▸ Problem requirements
An exact reproduction of the records is required, with all images left out.

== Supplied records ==

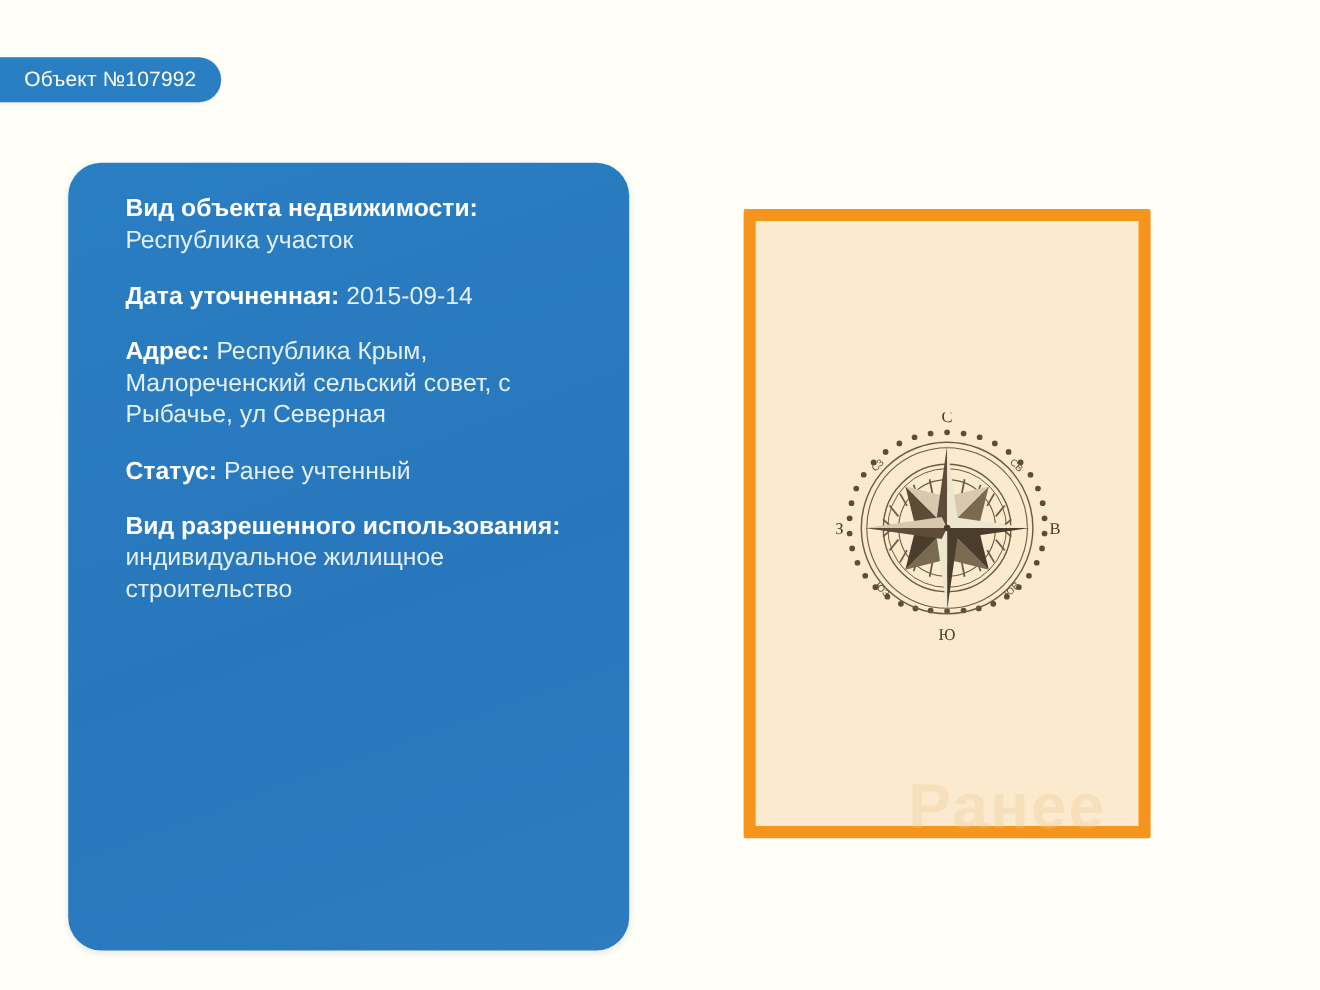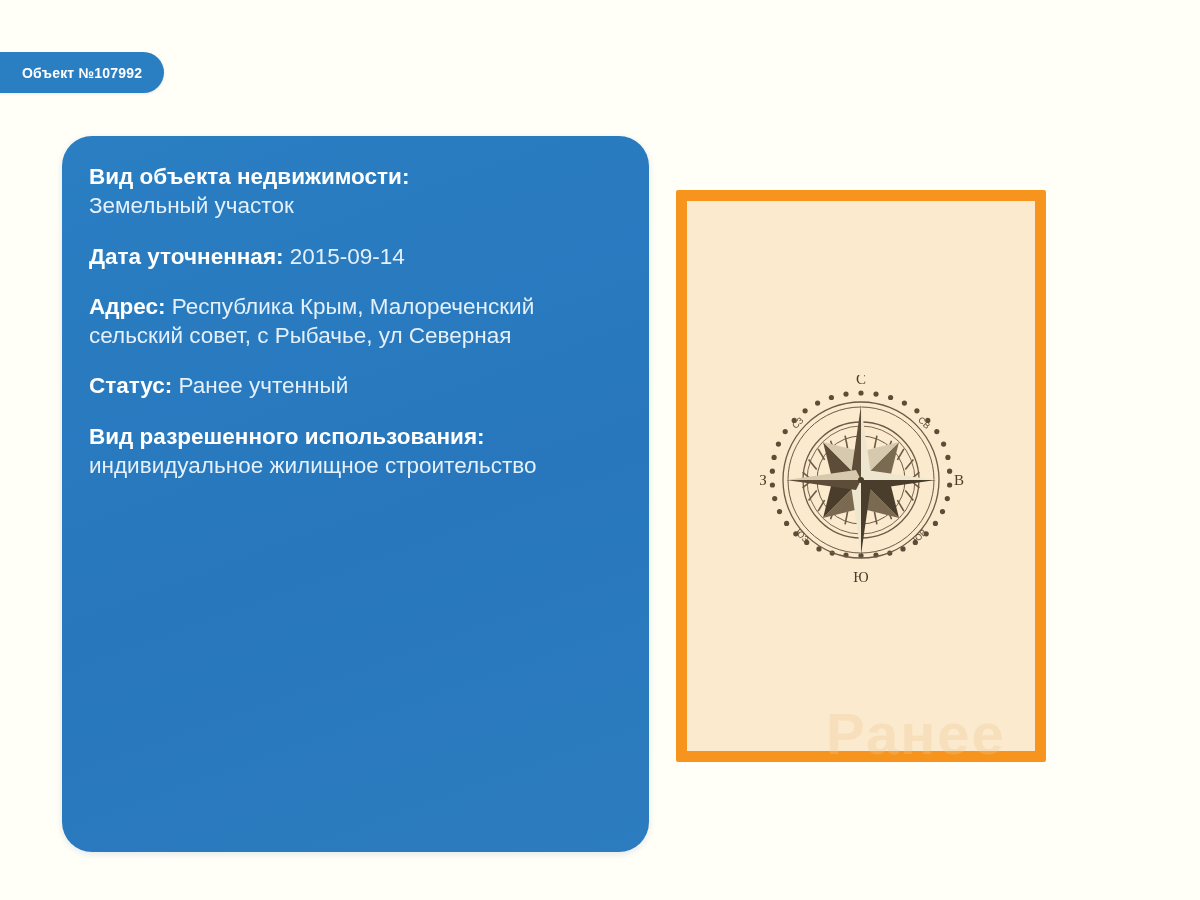--- a/index.html
+++ b/index.html
@@ -31,8 +31,8 @@
   }
   .object-badge-label {
     color: #ffffff;
-    font-size: 14px;
-    font-weight: bold;
+    font-size: 19px;
+    font-weight: normal;
     letter-spacing: 0.2px;
     white-space: nowrap;
   }

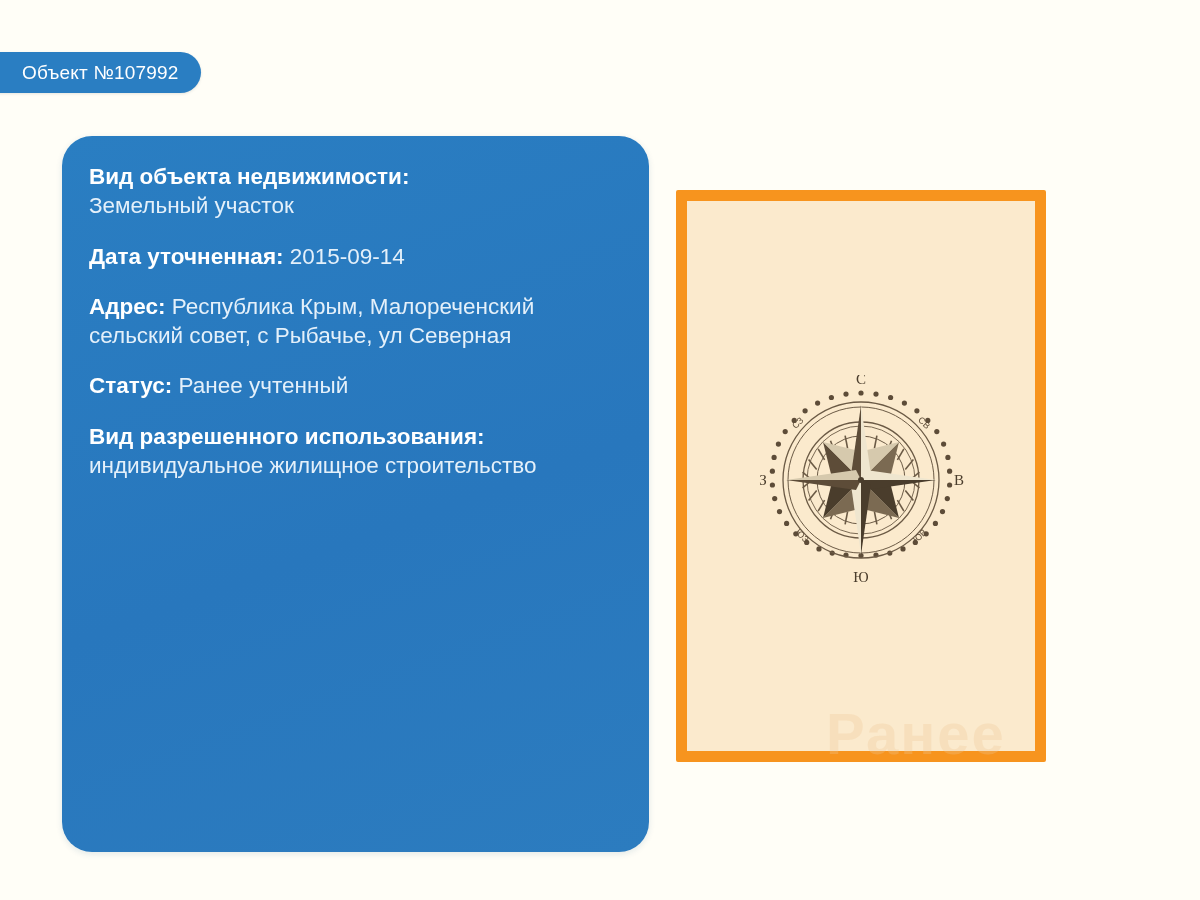--- a/index.html
+++ b/index.html
@@ -41,11 +41,11 @@
   .info-card {
     position: absolute;
     left: 62px;
-    top: 136px;
-    width: 587px;
+    top: 148px;
+    width: 510px;
     height: 716px;
     box-sizing: border-box;
-    padding: 26px 34px 20px 27px;
+    padding: 26px 34px 20px 52px;
     background: linear-gradient(160deg, #2a7ec2 0%, #2877bd 55%, #2c7cbf 100%);
     border-radius: 30px;
     box-shadow: 0 2px 6px rgba(20,70,120,0.12);

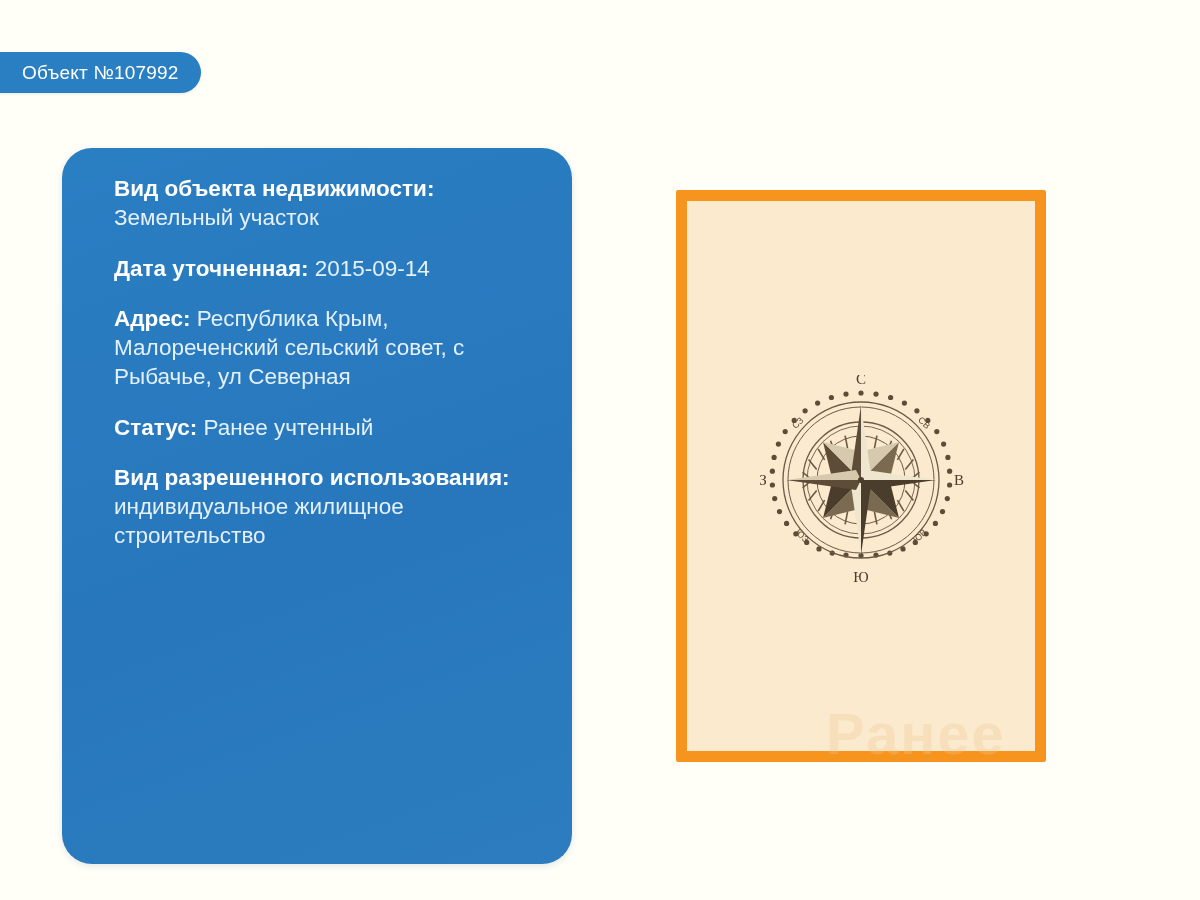--- a/index.html
+++ b/index.html
@@ -118,7 +118,7 @@
 
   <div class="field field-block">
     <span class="field-label">Вид объекта недвижимости:</span>
-    <span class="field-value">Земельный участок</span>
+    <span class="field-value">Республика участок</span>
   </div>
 
   <div class="field">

===

▸ Finished exercise
--- a/index.html
+++ b/index.html
@@ -31,8 +31,8 @@
   }
   .object-badge-label {
     color: #ffffff;
-    font-size: 14px;
-    font-weight: bold;
+    font-size: 19px;
+    font-weight: normal;
     letter-spacing: 0.2px;
     white-space: nowrap;
   }

--- a/index.html
+++ b/index.html
@@ -41,11 +41,11 @@
   .info-card {
     position: absolute;
     left: 62px;
-    top: 136px;
-    width: 587px;
+    top: 148px;
+    width: 510px;
     height: 716px;
     box-sizing: border-box;
-    padding: 26px 34px 20px 27px;
+    padding: 26px 34px 20px 52px;
     background: linear-gradient(160deg, #2a7ec2 0%, #2877bd 55%, #2c7cbf 100%);
     border-radius: 30px;
     box-shadow: 0 2px 6px rgba(20,70,120,0.12);

--- a/index.html
+++ b/index.html
@@ -118,7 +118,7 @@
 
   <div class="field field-block">
     <span class="field-label">Вид объекта недвижимости:</span>
-    <span class="field-value">Земельный участок</span>
+    <span class="field-value">Республика участок</span>
   </div>
 
   <div class="field">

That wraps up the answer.